NOW, THEREFORE, taking into account the foregoing Recitals, and in consideration of the mutual covenants and agreements contained herein, and for other good and valuable consideration, the receipt and sufficiency of which are hereby acknowledged, Company and Executive Officer agree to amend the ESA as follows:

1.Amendment to ESA. Paragraph (e) under the definition of Change of Control is hereby deleted in its entirety and the following is substituted in lieu thereof:
"(e) consummation of a merger or consolidation to which the Company is a party (other than a merger or consolidation with a wholly-owned subsidiary of the Company) or a share exchange in which the Company will exchange Company shares for shares of another corporation as a result of which the persons who were shareholders of the Company immediately before the effective date of such merger, consolidation or share exchange will have beneficial ownership of less than 50% of the combined voting power for election of directors of the surviving corporation immediately following the effective date of such merger, consolidation or share exchange."
2.Full Force and Effect. Except as set forth herein, all of the terms, covenants, and conditions of the ESA shall remain in full force and effect. If a conflict or inconsistency exists between the terms and provisions of this Amendment and the terms and provisions of the ESA, the terms and provisions of this Amendment shall control to the extent of any such conflict or inconsistency.
3.Counterparts. This Amendment may be executed in multiple original counterparts.  Each counterpart shall be deemed to be an original for all purposes, and all counterparts shall together constitute but one and the same instrument.
4.Further Instruments. Each party will, whenever and as often as it shall be reasonably requested so to do by another party, cause to be executed, acknowledged or delivered, any and all such further instruments and documents as may be necessary or proper, in the reasonable opinion of the requesting party, in order to carry out the intent and purpose of this Amendment.

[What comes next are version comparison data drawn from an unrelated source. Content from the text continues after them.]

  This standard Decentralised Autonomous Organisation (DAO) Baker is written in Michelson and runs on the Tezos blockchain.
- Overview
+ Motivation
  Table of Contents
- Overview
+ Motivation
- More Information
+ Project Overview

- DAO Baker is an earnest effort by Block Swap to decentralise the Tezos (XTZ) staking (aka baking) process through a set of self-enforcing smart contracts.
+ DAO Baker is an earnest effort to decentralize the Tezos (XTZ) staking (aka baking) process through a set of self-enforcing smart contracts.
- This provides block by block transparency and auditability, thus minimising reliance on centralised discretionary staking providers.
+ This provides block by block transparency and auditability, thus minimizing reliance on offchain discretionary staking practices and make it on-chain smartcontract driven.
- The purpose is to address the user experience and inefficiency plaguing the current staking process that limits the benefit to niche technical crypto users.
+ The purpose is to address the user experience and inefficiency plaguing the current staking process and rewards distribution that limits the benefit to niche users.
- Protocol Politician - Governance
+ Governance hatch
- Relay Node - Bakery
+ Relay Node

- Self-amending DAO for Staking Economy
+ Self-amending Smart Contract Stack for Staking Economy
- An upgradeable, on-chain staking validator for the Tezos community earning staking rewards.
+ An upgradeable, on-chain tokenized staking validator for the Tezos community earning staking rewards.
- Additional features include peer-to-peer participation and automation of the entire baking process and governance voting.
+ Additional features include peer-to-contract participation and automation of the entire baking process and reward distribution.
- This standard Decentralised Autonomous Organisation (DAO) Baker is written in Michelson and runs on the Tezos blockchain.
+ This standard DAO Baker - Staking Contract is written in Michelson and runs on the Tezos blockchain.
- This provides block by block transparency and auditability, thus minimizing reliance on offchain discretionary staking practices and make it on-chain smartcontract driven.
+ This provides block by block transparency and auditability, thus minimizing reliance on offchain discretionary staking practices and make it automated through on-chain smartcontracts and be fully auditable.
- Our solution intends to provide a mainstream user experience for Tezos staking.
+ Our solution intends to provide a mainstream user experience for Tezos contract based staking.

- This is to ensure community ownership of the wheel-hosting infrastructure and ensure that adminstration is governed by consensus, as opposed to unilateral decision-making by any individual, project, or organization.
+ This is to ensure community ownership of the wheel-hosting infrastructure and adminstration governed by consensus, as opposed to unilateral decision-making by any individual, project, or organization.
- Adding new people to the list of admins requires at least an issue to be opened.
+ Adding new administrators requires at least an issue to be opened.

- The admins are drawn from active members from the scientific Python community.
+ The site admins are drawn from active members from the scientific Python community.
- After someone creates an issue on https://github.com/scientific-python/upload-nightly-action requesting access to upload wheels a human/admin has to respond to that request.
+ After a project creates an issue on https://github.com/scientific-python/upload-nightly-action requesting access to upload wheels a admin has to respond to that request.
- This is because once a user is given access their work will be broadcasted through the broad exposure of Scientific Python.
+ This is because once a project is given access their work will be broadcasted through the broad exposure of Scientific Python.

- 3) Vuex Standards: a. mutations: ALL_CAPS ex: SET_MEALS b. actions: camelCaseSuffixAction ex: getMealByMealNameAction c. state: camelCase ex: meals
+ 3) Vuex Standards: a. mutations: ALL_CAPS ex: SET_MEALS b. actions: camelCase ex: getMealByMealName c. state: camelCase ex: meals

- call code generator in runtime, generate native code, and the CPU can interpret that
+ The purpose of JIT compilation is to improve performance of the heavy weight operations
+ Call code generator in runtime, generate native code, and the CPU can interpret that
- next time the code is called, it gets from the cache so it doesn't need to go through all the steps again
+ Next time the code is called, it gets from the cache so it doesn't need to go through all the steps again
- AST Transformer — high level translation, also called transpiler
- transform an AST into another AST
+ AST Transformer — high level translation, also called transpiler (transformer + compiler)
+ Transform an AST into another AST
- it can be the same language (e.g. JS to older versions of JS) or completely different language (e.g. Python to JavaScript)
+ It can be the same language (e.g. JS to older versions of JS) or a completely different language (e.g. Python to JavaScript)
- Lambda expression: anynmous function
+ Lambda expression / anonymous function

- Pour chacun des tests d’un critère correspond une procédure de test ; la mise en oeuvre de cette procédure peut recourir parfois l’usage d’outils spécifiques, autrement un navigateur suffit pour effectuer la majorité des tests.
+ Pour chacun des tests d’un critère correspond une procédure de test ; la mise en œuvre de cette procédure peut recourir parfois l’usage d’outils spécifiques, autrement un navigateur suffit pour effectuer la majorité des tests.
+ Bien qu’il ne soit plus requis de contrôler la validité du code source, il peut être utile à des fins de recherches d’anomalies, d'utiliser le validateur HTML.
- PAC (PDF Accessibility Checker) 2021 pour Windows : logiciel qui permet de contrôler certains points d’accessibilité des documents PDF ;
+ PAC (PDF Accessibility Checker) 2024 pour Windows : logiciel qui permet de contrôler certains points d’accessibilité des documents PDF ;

IN WITNESS WHEREOF, the parties have executed this Amendment as of the date and year first above written.

“Company”

DUKE REALTY CORPORATION, an Indiana corporation
	
		
	By:
	/s/    Robert M. Chapman

	Robert M. Chapman

	Chief Operating Officer

“Executive Officer”
	
	
	/s/    Dennis D. Oklak

	Dennis D. Oklak

FIRST AMENDMENT TO
EXECUTIVE SEVERANCE AGREEMENT
THIS FIRST AMENDMENT TO EXECUTIVE SEVERANCE AGREEMENT (this "Amendment") is made as of February 24, 2009, by and between DUKE REALTY CORPORATION, an Indiana corporation ("Company"), and STEVEN R. KENNEDY ("Executive Officer").
RECITALS
A.Company and Executive Officer entered into that certain Executive Severance Agreement dated December 18, 2007 ("ESA") with respect to separation benefits in the event of Executive Officer's separation from the Company.
B.Company and Executive Officer now desire to amend the ESA in the manner set forth herein and pursuant to the terms of this Amendment.
NOW, THEREFORE, taking into account the foregoing Recitals, and in consideration of the mutual covenants and agreements contained herein, and for other good and valuable consideration, the receipt and sufficiency of which are hereby acknowledged, Company and Executive Officer agree to amend the ESA as follows:
1.Amendment to ESA. Paragraph (e) under the definition of Change of Control is hereby deleted in its entirety and the following is substituted in lieu thereof:
"(e) consummation of a merger or consolidation to which the Company is a party (other than a merger or consolidation with a wholly-owned subsidiary of the Company) or a share exchange in which the Company will exchange Company shares for shares of another corporation as a result of which the persons who were shareholders of the Company immediately before the effective date of such merger, consolidation or share exchange will have beneficial ownership of less than 50% of the combined voting power for election of directors of the surviving corporation immediately following the effective date of such merger, consolidation or share exchange."
2.Full Force and Effect. Except as set forth herein, all of the terms, covenants, and conditions of the ESA shall remain in full force and effect. If a conflict or inconsistency exists between the terms and provisions of this Amendment and the terms and provisions of the ESA, the terms and provisions of this Amendment shall control to the extent of any such conflict or inconsistency.
3.Counterparts. This Amendment may be executed in multiple original counterparts. Each counterpart shall be deemed to be an original for all purposes, and all counterparts shall together constitute but one and the same instrument.
4.Further Instruments. Each party will, whenever and as often as it shall be reasonably requested so to do by another party, cause to be executed, acknowledged or delivered, any and all such further instruments and documents as may be necessary or proper, in the reasonable opinion of the requesting party, in order to carry out the intent and purpose of this Amendment.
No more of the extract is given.